Soviet general (1896–1947)

Vasily Vasilyevich Glagolev (Васи́лий Васи́льевич Глаго́лев; 21 February 1896 – 21 September 1947) was a Red Army Colonel general, Hero of the Soviet Union, and commander of the Soviet airborne (VDV). After initially serving in the Imperial Russian Army during World War I, Glagolev joined the Red Army in 1918. He rose to command the 42nd Cavalry Division on the Crimean Front in World War II, going on to command the 73rd and 176th Rifle Divisions as well as the 10th Guards Rifle Corps. Glagolev briefly became the commander of the 9th Army in February 1943 before being transferred to command of the 46th Army, which he would lead until May 1944. He became the 31st Army's commander and led it during the Vitebsk–Orsha Offensive. In January 1945, Glagolev commanded the 9th Guards Army, composed of Soviet airborne divisions converted into infantry. In April 1946, he became the commander of the Soviet airborne forces and died on in 1947 during exercises.

== Early life ==
Vasily Glagolev was born on 21 February 1896 in Kaluga. His father was a physician but died when Glagolev was still young. He graduated from elementary school and a technical school in Kaluga. In March 1916, he joined the Imperial Russian Army. He became a senior intelligence non-commissioned officer and gunner in the 1st Siberian Artillery Brigade of the 10th Army on the Western Front. In February 1918, Glagolev was demobilized, after which he worked as a laborer.

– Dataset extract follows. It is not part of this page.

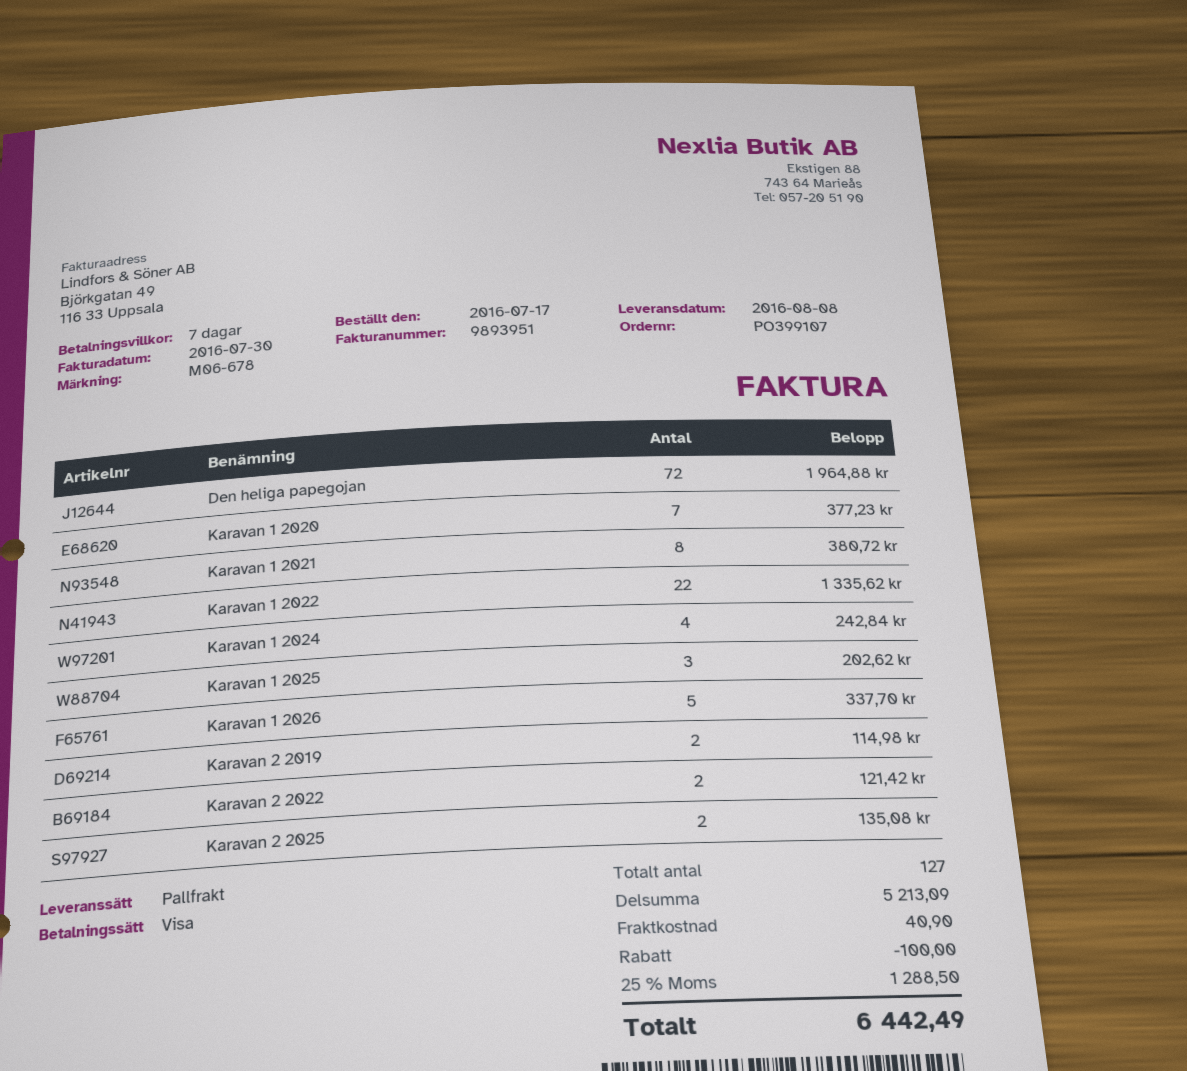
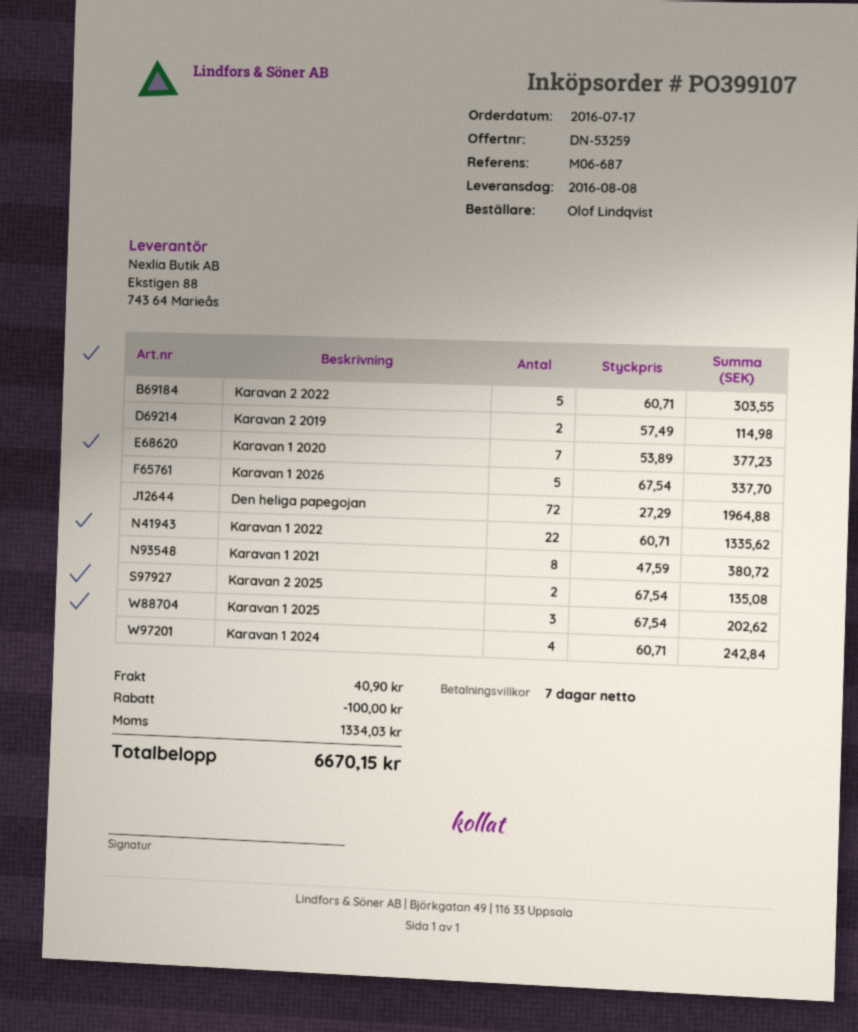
reference: M06-678 -> M06-687
Karavan 2 2022: 2 for 121.42 -> 5 for 303.55
tax: 1288.50 -> 1334.03
total: 6442.49 -> 6670.15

In August 1918, Glagolev joined the Red Army. He fought in the 1st Cavalry Regiment and 3rd Cavalry Regiment of the Kaluga-Moscow Rifle Division. From May 1919, Glagolev fought against elements of the Ural Cossacks and the Orenburg Cossacks, but soon became sick and returned to Kaluga for treatment. From October 1919 to March 1920, he served in the 140th Internal Security Battalion, but was ill again. In June 1920, he became a sergeant in the 1st Reserve Cavalry Regiment and 68th Cavalry Regiment of the 12th Cavalry Division, fighting in the North Caucasus.

== Interwar ==
In 1921, Glagolev graduated from the 3rd Baku Command Courses. Between 1921 and 1924, he was a platoon commander, deputy squadron commander and intelligence chief of the 68th Cavalry Regiment of the 12th Cavalry Division. He commanded a squadron in the same regiment and later transferred to the 68th Cavalry Regiment. Glagolev commanded a squadron of the 2nd Separate Cavalry Brigade from December 1924. In 1925, Glagolev joined the Communist Party of the Soviet Union. In 1926, he graduated from the Novocherkassk cavalry commanders refresher course. In June 1931, he became the head of cavalry tactics and the Novocherkassk cavalry commanders refresher course. In January 1934, Glagolev became the commander and commissar of the 76th Cavalry Regiment. In July 1937, he became the divisional chief of staff. In August 1939, he commanded the 157th Rifle Division and 42nd Cavalry Division. In 1941, Glagolev graduated from the higher academic courses at the Frunze Military Academy.

== World War II ==
In January 1942, the 42nd Cavalry Division was transferred to the Crimean Front. Glagolev became the commander of the 73rd Rifle Division in February 1942, which he led during the Battle of Voronezh. In July, the division was encircled near Millerovo but broke out in August while suffering heavy losses. After the division's disbandment in September, Glagolev became the commander of the 176th Rifle Division in October. He led the division during the Nalckik-Ordzhonikidze Defensive Operation during the Battle of the Caucasus. In November, he became the commander of the 10th Guards Rifle Corps, which Glagolev led until February 1943. For his leadership in the Caucasus, Glagolev was awarded the Order of the Red Banner on 13 December 1942.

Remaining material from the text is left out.